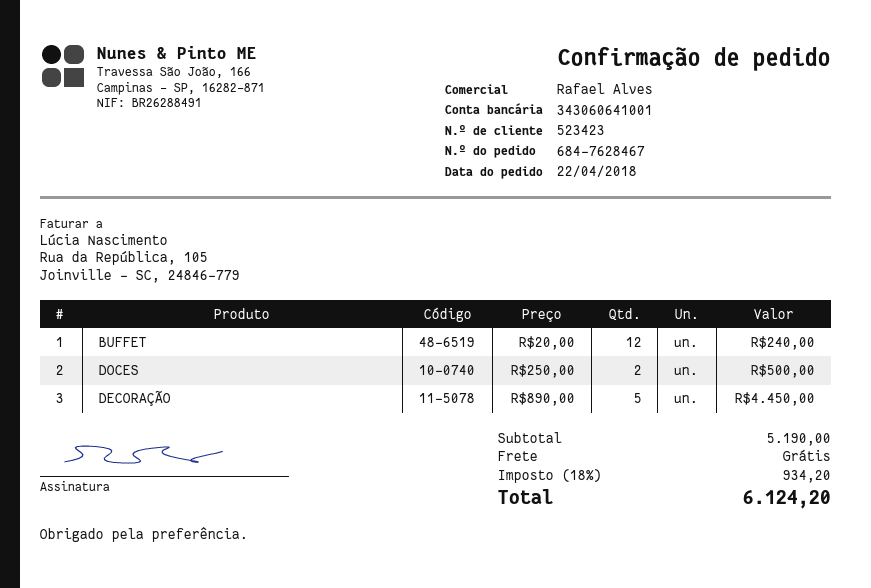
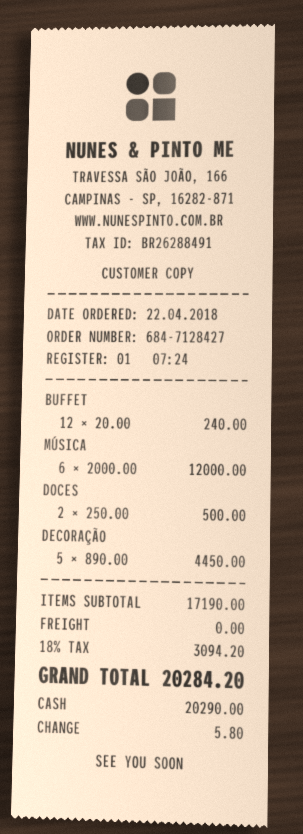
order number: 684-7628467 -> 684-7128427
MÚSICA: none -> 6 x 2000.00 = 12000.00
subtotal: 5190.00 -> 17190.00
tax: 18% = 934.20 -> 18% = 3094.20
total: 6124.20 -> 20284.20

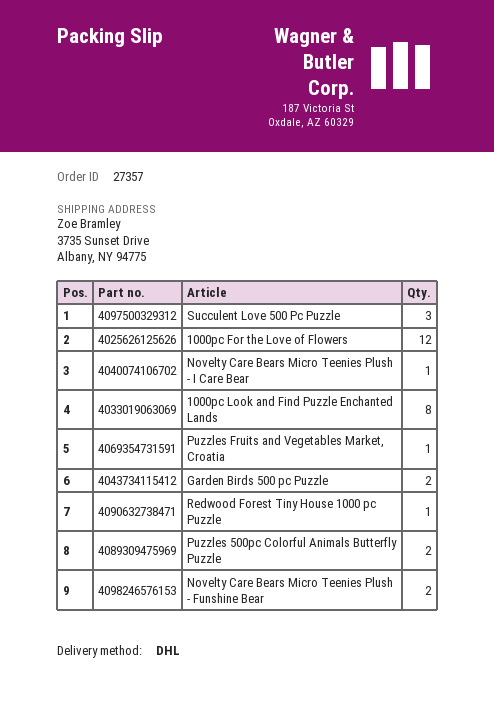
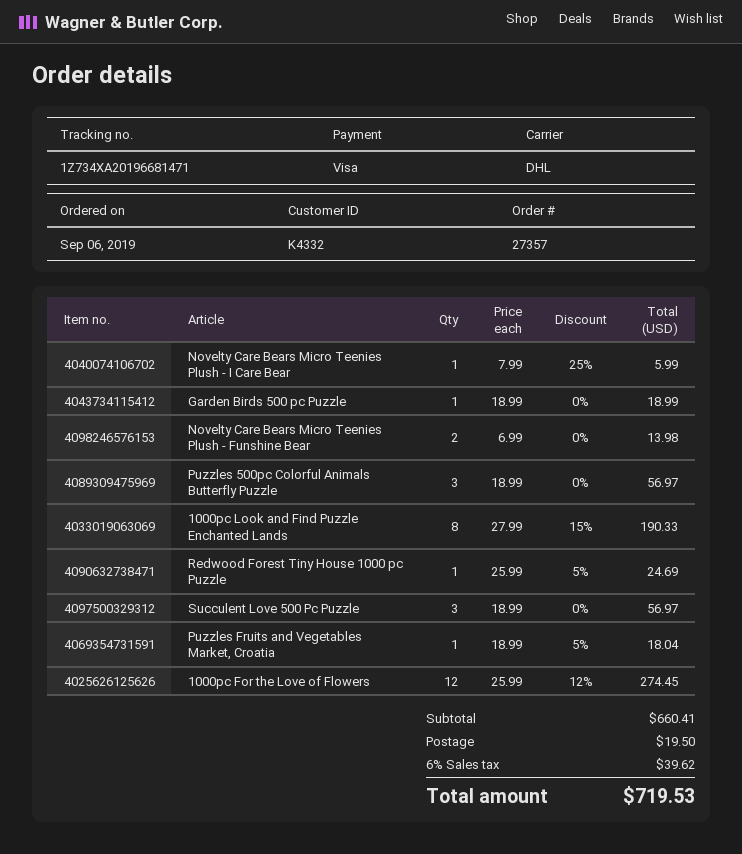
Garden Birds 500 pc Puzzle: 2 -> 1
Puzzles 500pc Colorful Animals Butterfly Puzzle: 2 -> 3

■ **Brief**
Output the entries above exactly. Drop the pictures.

■ **Solution to this exercise**
order number: 684-7628467 -> 684-7128427
MÚSICA: none -> 6 x 2000.00 = 12000.00
subtotal: 5190.00 -> 17190.00
tax: 18% = 934.20 -> 18% = 3094.20
total: 6124.20 -> 20284.20

Garden Birds 500 pc Puzzle: 2 -> 1
Puzzles 500pc Colorful Animals Butterfly Puzzle: 2 -> 3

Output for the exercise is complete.